Now he sat beside her on the bed and took her hand in his, thinking: When you are young, it's the outside of the body that matters, how you look externally. When you get older, it's what's inside that matters, and people stop caring how you look.

"Don't you have some medication you can take?" he asked her.

"I took it," she said. "I can't take any more. It doesn't help but for a few hours anyway. Nothing helps. I've had three operations. Each one is more extensive than the last and more harrowing than the last, and each one makes the pain worse. I'm sorry I'm in such a state. I apologize for this."

Near her head on the bed was a back brace she'd removed in order to lie down. It consisted of a white plastic shell that fit across the lower spine and attached to a web of elasticized cloth and Velcro straps that fastened snugly over the stomach an oblong piece of felt-lined canvas. Though she remained in her white painting smock, she had removed the brace and tried to push it out of sight under a pillow when he opened the door and walked in, which was why it was up by her head and impossible not to be continually mindful of while they talked. It was only a standard back brace, worn under the outer clothing, whose plastic posterior section was no more than eight or nine inches high, and yet it spoke to him of the perpetual nearness in their affluent retirement village of illness and death.

"Would you like a glass of water?" he asked her.

He could see by looking into her eyes how difficult the pain was to bear. "Yes," she said weakly, "yes, please."

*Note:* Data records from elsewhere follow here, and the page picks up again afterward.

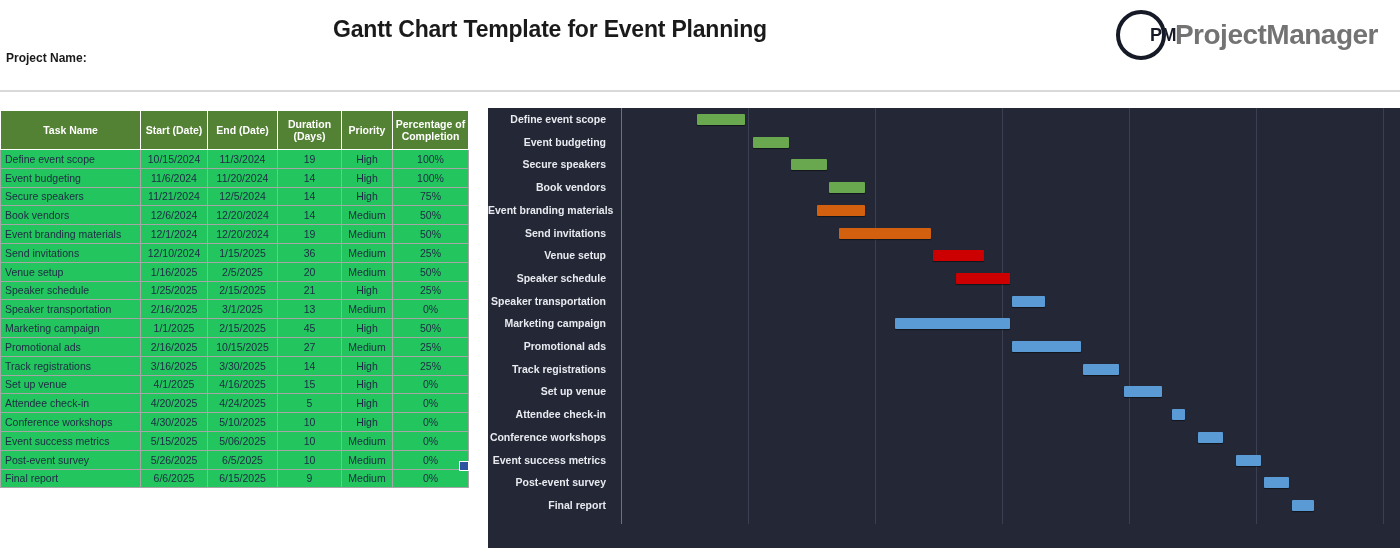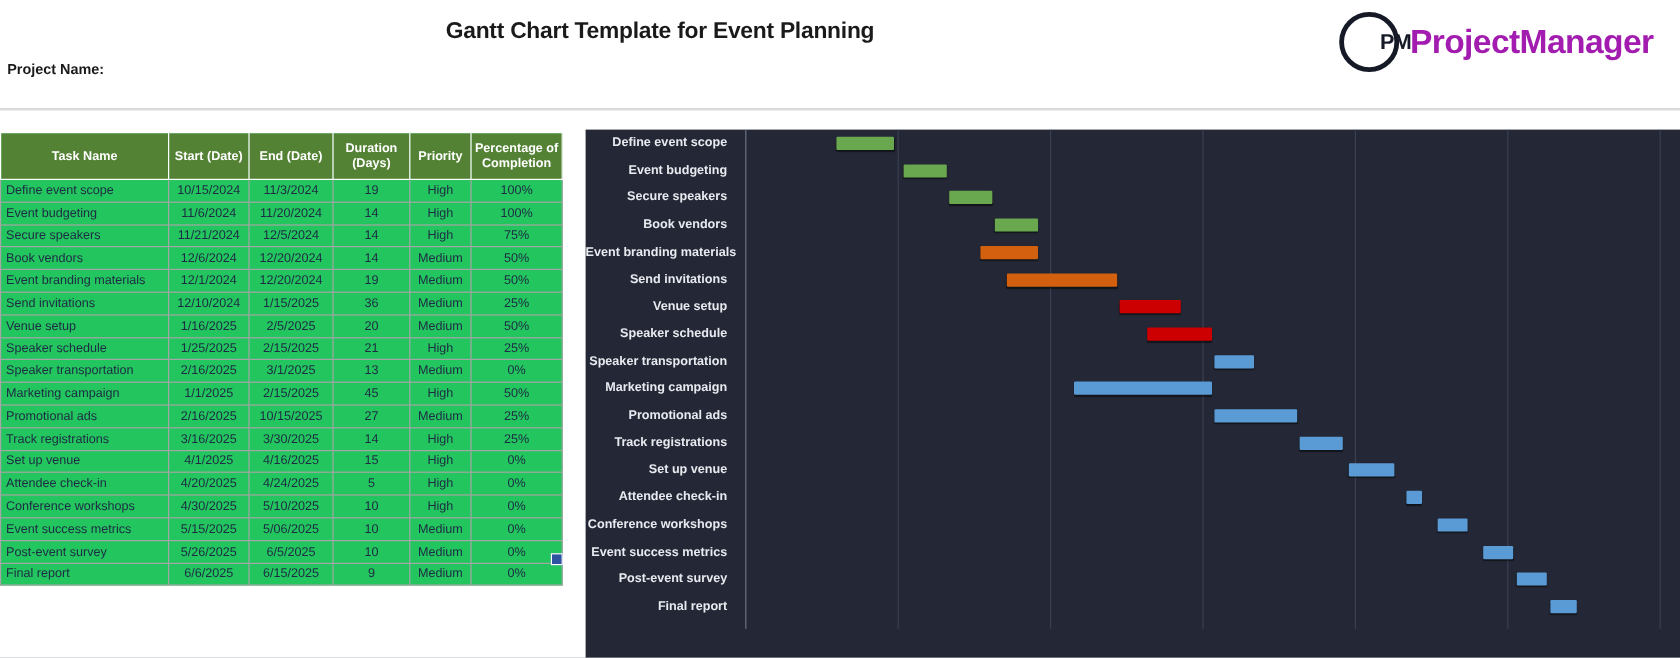--- a/index.html
+++ b/index.html
@@ -22,21 +22,21 @@
     width: 1400px;
     height: 90px;
     background: #ffffff;
     border-bottom: 2px solid #d9d9d9;
   }
   #page-title {
     position: absolute;
     left: 0; top: 16px;
     width: 1100px;
     text-align: center;
-    font-size: 19px;
+    font-size: 23px;
     font-weight: bold;
     color: #1a1a1a;
     letter-spacing: -0.2px;
   }
   #project-name-label {
     position: absolute;
     left: 6px; top: 51px;
     font-size: 12px;
     font-weight: bold;
     color: #1a1a1a;
@@ -60,21 +60,21 @@
   #logo-mark span {
     font-size: 18px;
     font-weight: bold;
     color: #151a26;
     letter-spacing: -0.5px;
     margin-left: 44px;
   }
   #logo-text {
     font-size: 28px;
     font-weight: bold;
-    color: #a21caf;
+    color: #737373;
     letter-spacing: -0.5px;
   }
 
   
   #task-table {
     position: absolute;
     left: 0; top: 110px;
     border-collapse: collapse;
     table-layout: fixed;
     width: 468px;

Her husband, Gerald Kramer, had been the owner, publisher, and editor of a county weekly, the leading local paper, that did not shy away from exposing corruption in municipal government up and down the shore. He remembered Kramer, who'd grown up a slum kid in nearby Neptune, as a compact, bald, opinionated man who walked with considerable swagger, played aggressive, ungainly tennis, owned a little Cessna, and ran a discussion group once a week on current events—the most popular evening event on the Starfish Beach calendar along with the screenings of old movies sponsored by the film society—until he was felled by brain cancer and was to be seen being pushed around the village streets in a wheelchair by his wife. Even in retirement he'd continued to have the air of an omnipotent being dedicated all his life to an important mission, but in those eleven months before he died he seemed pierced by bewilderment, dazed by his diminishment, dazed by his helplessness, dazed to think that the dying man enfeebled in a wheel-chair—a man no longer able to smash a tennis ball, to sail a boat, to fly a plane, let alone to edit a page of the
Monmouth County Bugle
—could answer to his name. One of his dashing eccentricities was, for no special reason, to dress up from time to time in his tuxedo to partake of the veal scaloppine at the village restaurant with his wife of fifty-odd years. "Where the hell else am I going to wear it?" was the gruffly engaging explanation that went out to one and all—he could sometimes woo people with an unexpected charm. After the surgery, however, his wife had to sit beside him and wait for him to crookedly open his mouth and then feed him gingerly, the swaggering husband, the roughneck gallant, with a spoon. Many people knew Kramer and admired him and out on the street wanted to say hello and ask after his health, but often his wife had to shake her head to warn them away when he was in the depths of his despondency—the vitriolic despondency of one once assertively in the middle of everything who was now in the middle of nothing. Was himself now nothing, nothing but a motionless cipher angrily awaiting the blessing of an eradication that was absolute.